Tuesday, March 17, 2009

Mario Rigoni Stern

I appall myself when I admit to never having previously read the author Mario Rigoni Stern, who died last year in June. This is inexplicable due to the fact that I am a) a voracious reader and b) lived in the Veneto a hell of a long time. It can only be explained as a manifestation of the phenomenon whereby people living in a place neglect the local attractions, like Parisians never having seen the Eiffel Tower or New Yorkers never having heard of the Statue of Liberty.

So I finally read his Il Sergente nella neve (The Sergeant in the Snow), an autobiographical account of his experience as an Alpino (Italian mountain troop) in the disastrous retreat of 1943 during the Axis Russian campaign of World War II.

Now. The book is striking for its concision and is even praised for this reason- concision not being something one usually associates with Italians. It comes to about a hundred pages. But. After having (rapidly) finished it I was left with the feeling that something was wrong, something was lacking. Thinking it over I realized that the book does not really put forth the essential, that is, that this was a military failure, a retreat. In fact, I don't remember seeing the word ritirata (or variant forms thereof). I went back to the first part of the book and found the word ripiegamento, a synonym which seems to me to be euphemistic. The work also begins and ends abruptly and is thus relieved of a context.

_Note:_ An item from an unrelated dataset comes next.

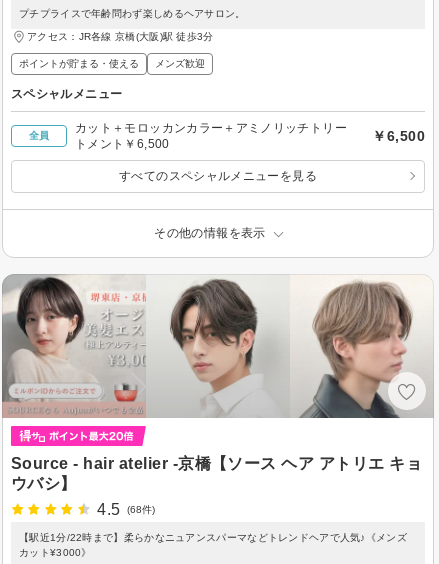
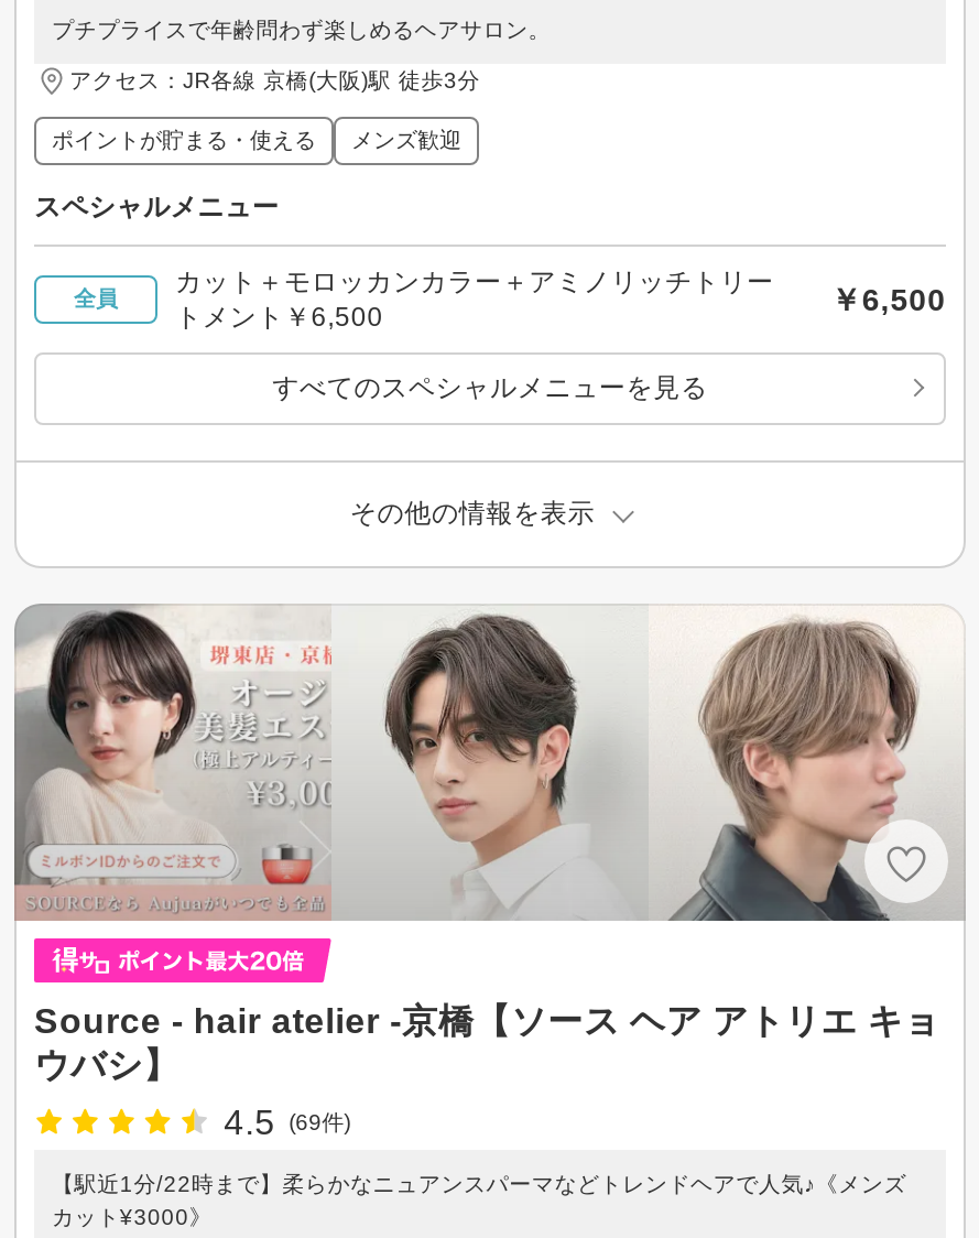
[97,501,155,518] 4.5 (68件) -> [224,1103,350,1140] 4.5 (69件)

An explanation may be that Rigoni Stern wanted to convey the immediacy of combat among soldiers, who certainly do not dwell on overall military strategy, much less on the political implications of what they're doing at the moment. And he certainly succeeds in conveying this. But along the way he also hides the enormity of Italy's role in the Second War. The book has been a staple of Italian schools for some time and I wonder what the effect of this has been on a generation or two of Italians. Undoubtedly the conditions under which the Alpini were fighting off the Russians, who sought to prevent their escape, were unspeakable. But it is one thing to fight for your own survival, as in a retreat. That is self-preservation, not heroism. It is another thing entirely to fight to win.

The author stated that his motivation in setting the horrific experience down in words was to avoid madness. Perhaps the thought of the enormous suffering that occurred, not only in vain but for a hideous cause, was too much. In this sense, I was reminded of Senator Kerry's famous words at the end of our Vietnam war: "how do you tell someone he's the last to die for a mistake?"

At any rate, I advise you to read up on Mario Rigoni Stern. After being made a prisoner of the Austrians and Germans, he returned to Italy, where he became a civil servant in the Registry of Deeds in his beloved native Asiago (yes, where the yummy cheese comes from), continuing to write about his marvelous mountain surroundings. He also eventually became friends with Primo Levi, who of course had a very different experience of the war. His neighbor in Asiago was the fine director Ermanno Olmi.

An interesting, unique man.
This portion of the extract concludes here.